Znany dziennikarz Artem Frankov krótko skomentował wyniki pierwszego meczu 3. rundy kwalifikacyjnej Ligi Konferencyjnej pomiędzy greckim Arisem a Dynamem Kijów (1:0), który odbył się wczoraj w Salonikach.
"Szkoda. Nie ma nic specjalnego w Arisie... Innym pytaniem jest, co jest specjalnego w Dynamie ((.
Karny wydaje się być o niczym. Tak.
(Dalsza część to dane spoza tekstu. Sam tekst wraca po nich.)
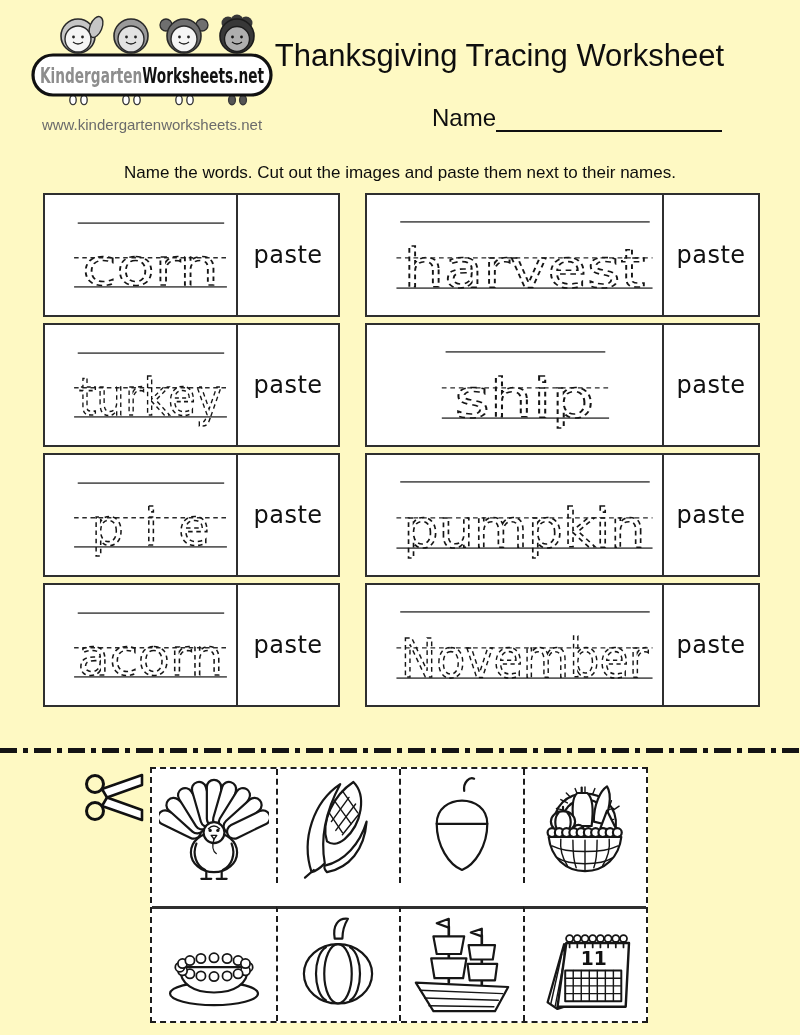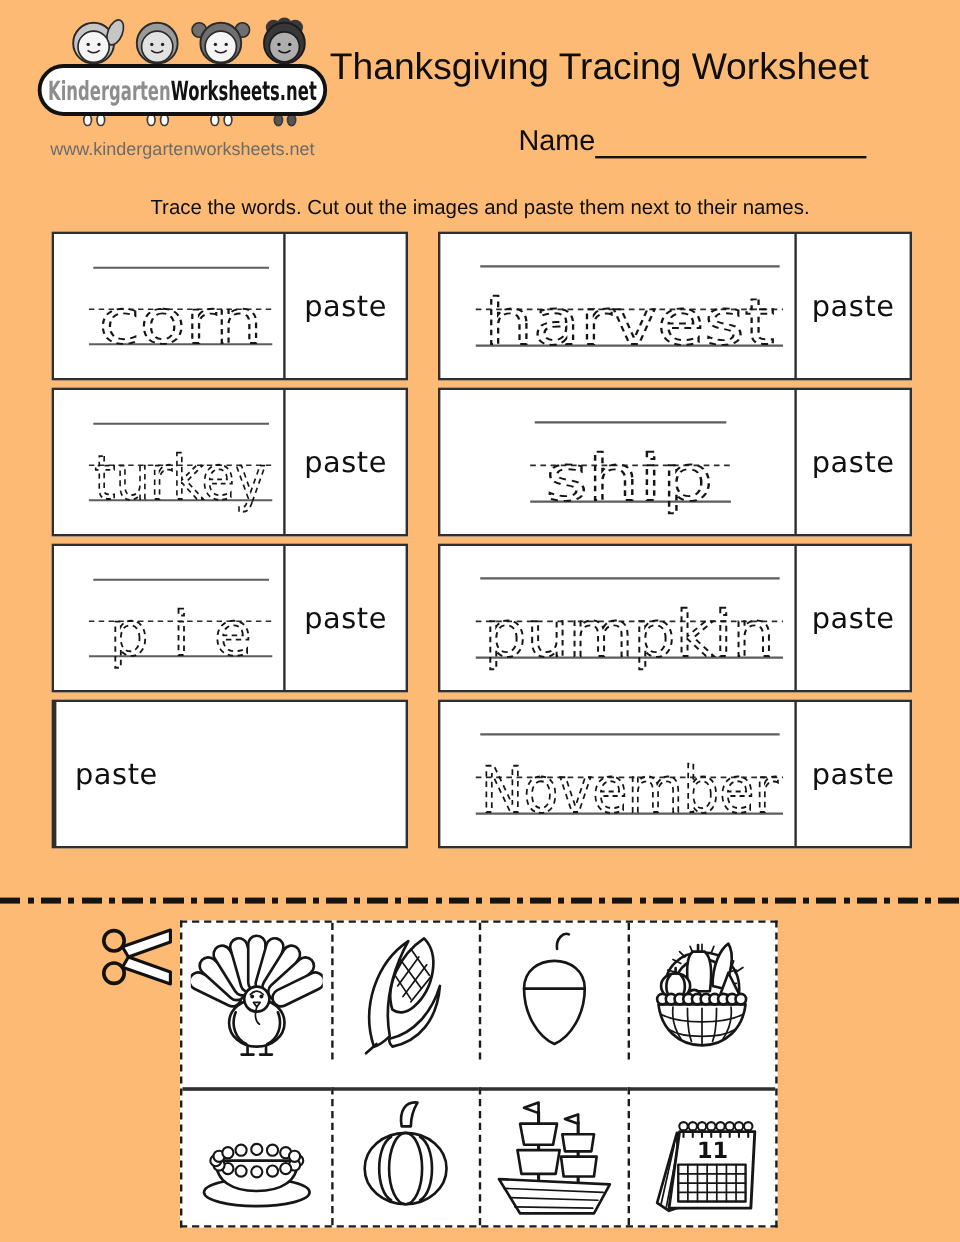--- a/index.html
+++ b/index.html
@@ -3,7 +3,7 @@
 <meta charset="utf-8">
 <style>
   html,body{margin:0;padding:0;background:#fff;}
-  #page{position:relative;width:800px;height:1035px;background:#fdba74;
+  #page{position:relative;width:800px;height:1035px;background:#fef9c3;
         font-family:"DejaVu Sans",sans-serif;color:#1a1a1a;overflow:hidden;margin:0 auto;}
 
   

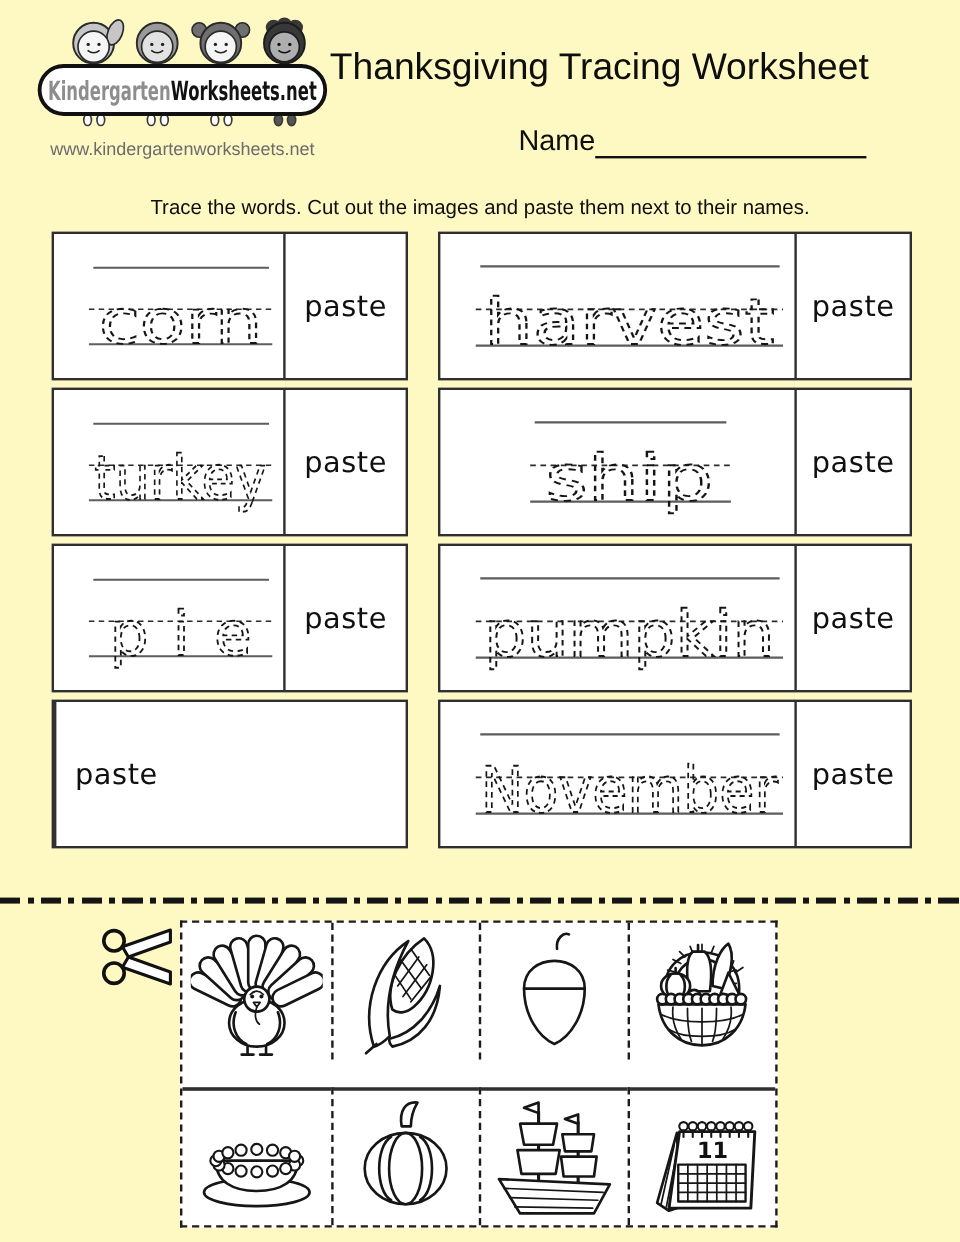--- a/index.html
+++ b/index.html
@@ -120,7 +120,7 @@
 
   <div class="name-row"><span>Name</span><span class="name-line"></span></div>
 
-  <div class="instructions">Trace the words. Cut out the images and paste them next to their names.</div>
+  <div class="instructions">Name the words. Cut out the images and paste them next to their names.</div>
 
   <div class="trace-row left" style="top:193px">
     <div class="trace-cell">

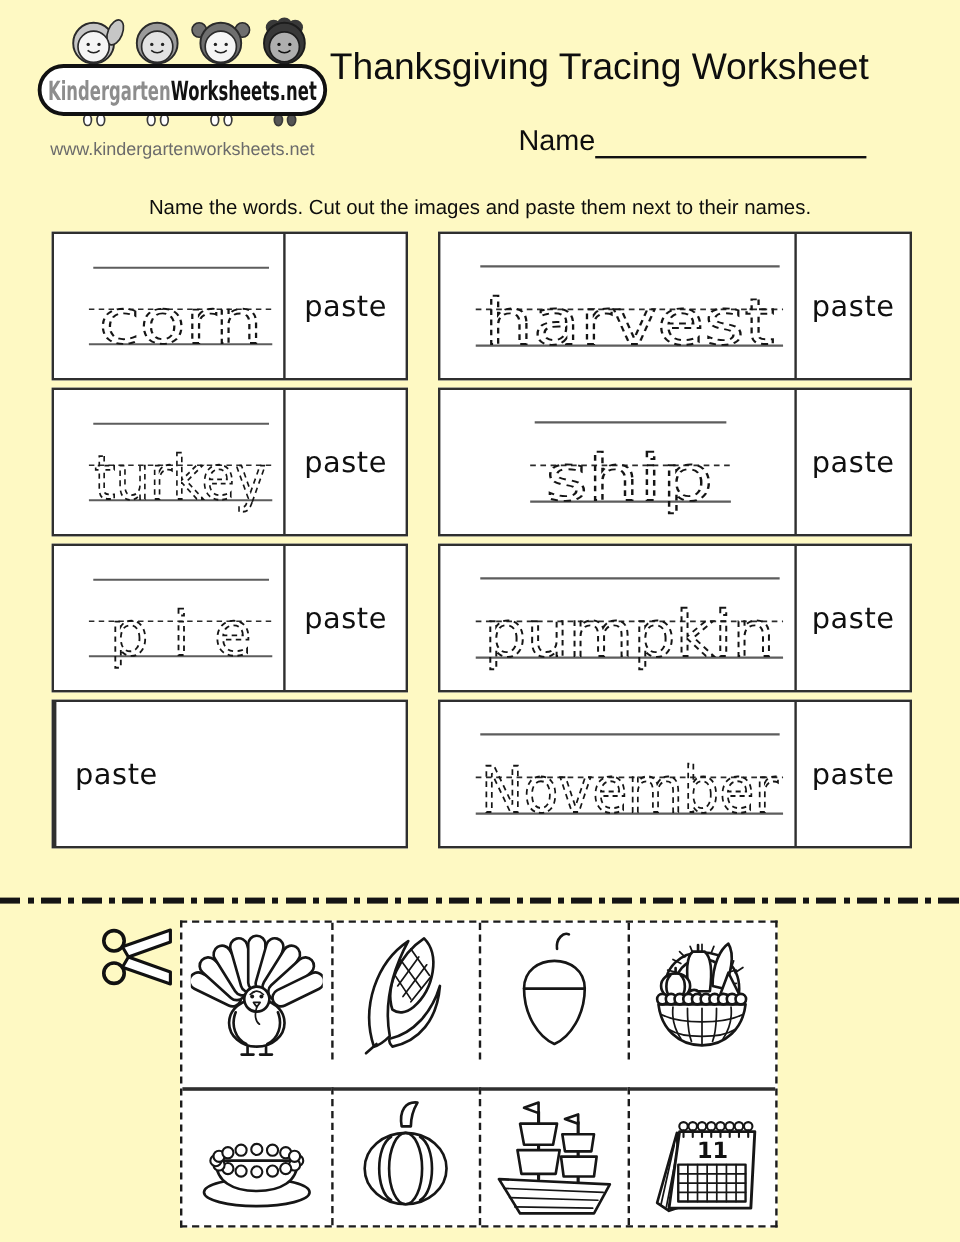--- a/index.html
+++ b/index.html
@@ -204,6 +204,14 @@
   </div>
 
   <div class="trace-row left" style="top:583px">
+    <div class="trace-cell">
+      <svg viewBox="0 0 188 120">
+        <line class="guide-top" x1="14" y1="25" x2="175" y2="25"></line>
+        <line class="guide-mid" x1="10" y1="63" x2="178" y2="63"></line>
+        <line class="guide-bot" x1="10" y1="95" x2="178" y2="95"></line>
+        <text class="trace-word" x="94" y="93.5" textLength="160" lengthAdjust="spacingAndGlyphs">acorn</text>
+      </svg>
+    </div>
     <div class="paste-cell">
         <span>paste</span>
       </div>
Spóźniony karny od Siroty był o wiele bardziej prawdopodobny(", napisał Frankov na swoim kanale Telegram.
Co ciekawe, przed rozpoczęciem tego meczu dziennikarz wyraził swoje przewidywania dotyczące wyniku dwumeczu pomiędzy Dynamem a Arisem w następujący sposób: "Ale Dynamo pokona Greków, na Boga... Na podstawie tego, co widzę, włączył się Lucescu sprzed dwóch lat. Oczywiście obawiam się, że mogę się mylić. Ale!..".
Przypominamy, że mecz rewanżowy pomiędzy Dinamo i Arisem odbędzie się w najbliższy czwartek, 17 sierpnia, w Bukareszcie.